**What to do**
Find the line below with "padding: 6px 26px 0 62px;" and the line with "chức thực hiện</p>". Output them and the lines between, exactly, but not the pictures.

[Web interface edit records]
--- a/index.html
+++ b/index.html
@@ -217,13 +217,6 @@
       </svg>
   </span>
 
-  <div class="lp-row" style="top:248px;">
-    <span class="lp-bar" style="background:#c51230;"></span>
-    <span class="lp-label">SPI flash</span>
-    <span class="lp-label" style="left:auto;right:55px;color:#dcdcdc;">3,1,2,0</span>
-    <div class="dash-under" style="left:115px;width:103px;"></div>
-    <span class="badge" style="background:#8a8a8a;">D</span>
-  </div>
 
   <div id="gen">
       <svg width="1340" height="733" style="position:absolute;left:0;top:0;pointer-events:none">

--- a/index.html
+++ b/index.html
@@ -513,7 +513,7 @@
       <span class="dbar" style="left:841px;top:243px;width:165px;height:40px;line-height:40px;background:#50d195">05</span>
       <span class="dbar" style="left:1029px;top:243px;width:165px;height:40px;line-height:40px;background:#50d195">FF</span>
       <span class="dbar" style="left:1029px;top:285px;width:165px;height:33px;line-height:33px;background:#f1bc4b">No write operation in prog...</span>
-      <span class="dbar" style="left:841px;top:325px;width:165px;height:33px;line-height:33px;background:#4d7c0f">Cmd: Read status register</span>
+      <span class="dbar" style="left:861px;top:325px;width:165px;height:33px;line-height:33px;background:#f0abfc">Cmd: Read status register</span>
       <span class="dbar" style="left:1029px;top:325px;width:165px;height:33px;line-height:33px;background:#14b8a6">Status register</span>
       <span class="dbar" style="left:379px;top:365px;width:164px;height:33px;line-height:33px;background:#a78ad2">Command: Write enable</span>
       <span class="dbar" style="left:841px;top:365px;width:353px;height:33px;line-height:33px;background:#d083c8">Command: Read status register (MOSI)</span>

* * *

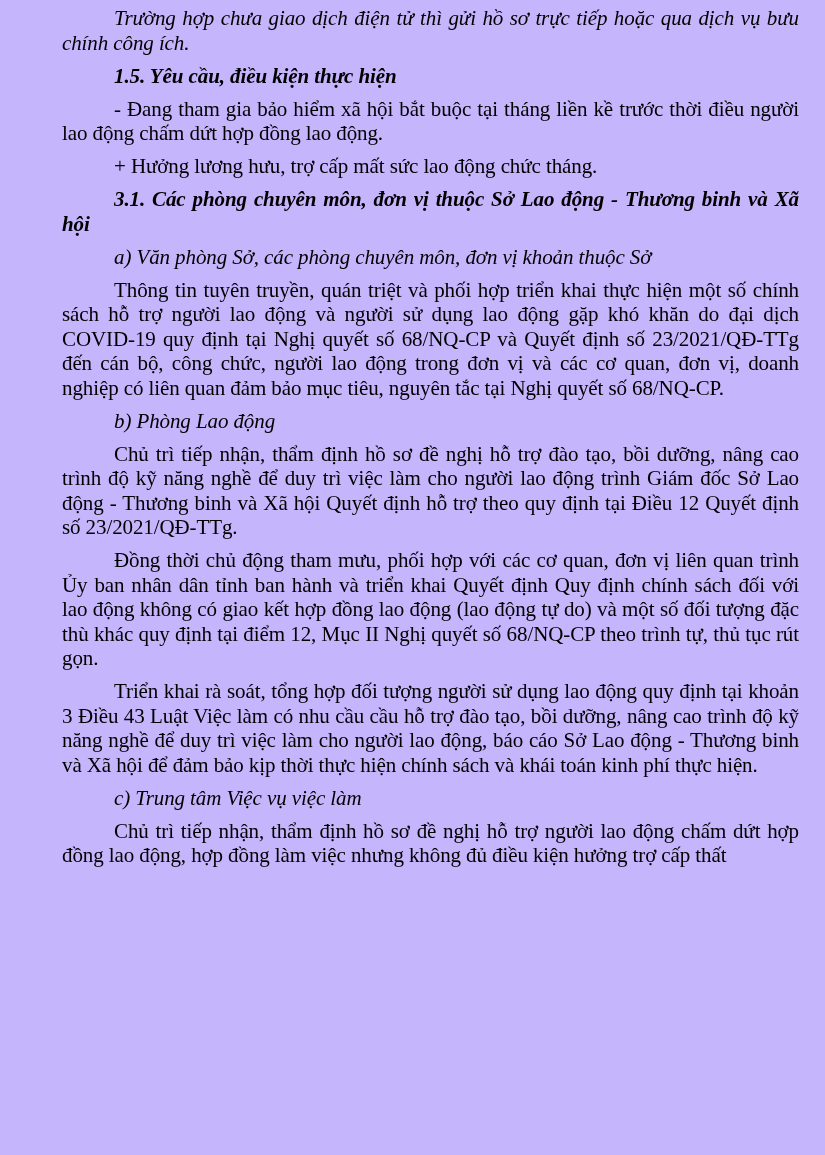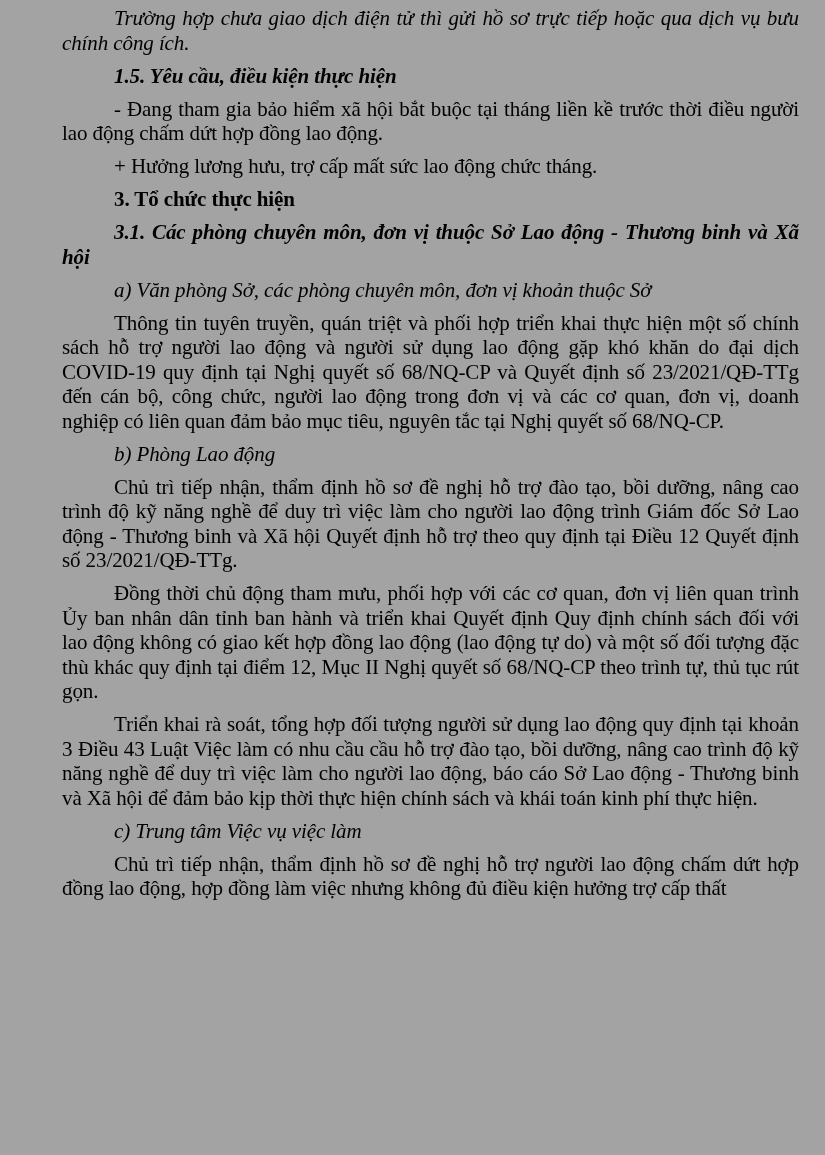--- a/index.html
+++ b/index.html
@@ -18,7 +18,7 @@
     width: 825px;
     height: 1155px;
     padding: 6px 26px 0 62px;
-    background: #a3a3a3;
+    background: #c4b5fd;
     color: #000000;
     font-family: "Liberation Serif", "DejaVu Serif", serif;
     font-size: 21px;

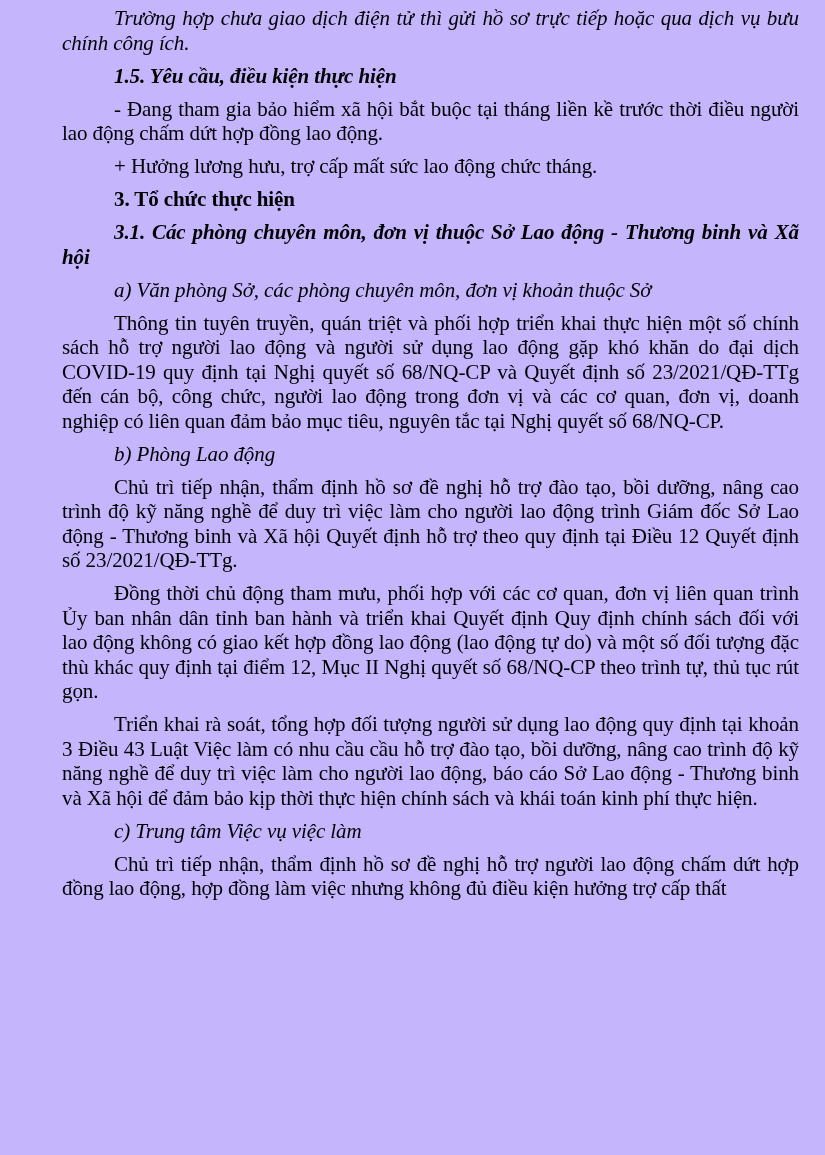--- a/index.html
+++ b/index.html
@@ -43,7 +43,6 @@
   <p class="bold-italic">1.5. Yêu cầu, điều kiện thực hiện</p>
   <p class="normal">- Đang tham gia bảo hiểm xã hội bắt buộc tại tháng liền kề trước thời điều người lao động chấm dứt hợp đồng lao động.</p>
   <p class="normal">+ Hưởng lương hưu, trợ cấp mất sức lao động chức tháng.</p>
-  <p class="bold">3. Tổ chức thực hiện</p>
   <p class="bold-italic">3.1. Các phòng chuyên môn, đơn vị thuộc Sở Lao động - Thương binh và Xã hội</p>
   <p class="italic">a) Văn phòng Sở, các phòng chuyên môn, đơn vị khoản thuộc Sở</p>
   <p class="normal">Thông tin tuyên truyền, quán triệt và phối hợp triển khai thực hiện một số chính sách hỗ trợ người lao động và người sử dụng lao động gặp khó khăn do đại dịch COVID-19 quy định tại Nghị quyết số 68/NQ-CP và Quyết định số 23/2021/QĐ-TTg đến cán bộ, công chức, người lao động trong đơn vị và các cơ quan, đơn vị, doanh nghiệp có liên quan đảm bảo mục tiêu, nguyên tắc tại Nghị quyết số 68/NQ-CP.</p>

--

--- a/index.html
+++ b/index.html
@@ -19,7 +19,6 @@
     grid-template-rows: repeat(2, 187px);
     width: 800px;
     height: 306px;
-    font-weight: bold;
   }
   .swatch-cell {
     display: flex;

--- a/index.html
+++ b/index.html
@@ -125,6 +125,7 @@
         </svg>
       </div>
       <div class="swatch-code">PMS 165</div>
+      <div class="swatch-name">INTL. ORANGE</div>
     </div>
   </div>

**Written solution**
     padding: 6px 26px 0 62px;
-    background: #a3a3a3;
+    background: #c4b5fd;
     color: #000000;
     font-family: "Liberation Serif", "DejaVu Serif", serif;
     font-size: 21px;

--- a/index.html
+++ b/index.html
@@ -43,7 +43,6 @@
   <p class="bold-italic">1.5. Yêu cầu, điều kiện thực hiện</p>
   <p class="normal">- Đang tham gia bảo hiểm xã hội bắt buộc tại tháng liền kề trước thời điều người lao động chấm dứt hợp đồng lao động.</p>
   <p class="normal">+ Hưởng lương hưu, trợ cấp mất sức lao động chức tháng.</p>
-  <p class="bold">3. Tổ chức thực hiện</p>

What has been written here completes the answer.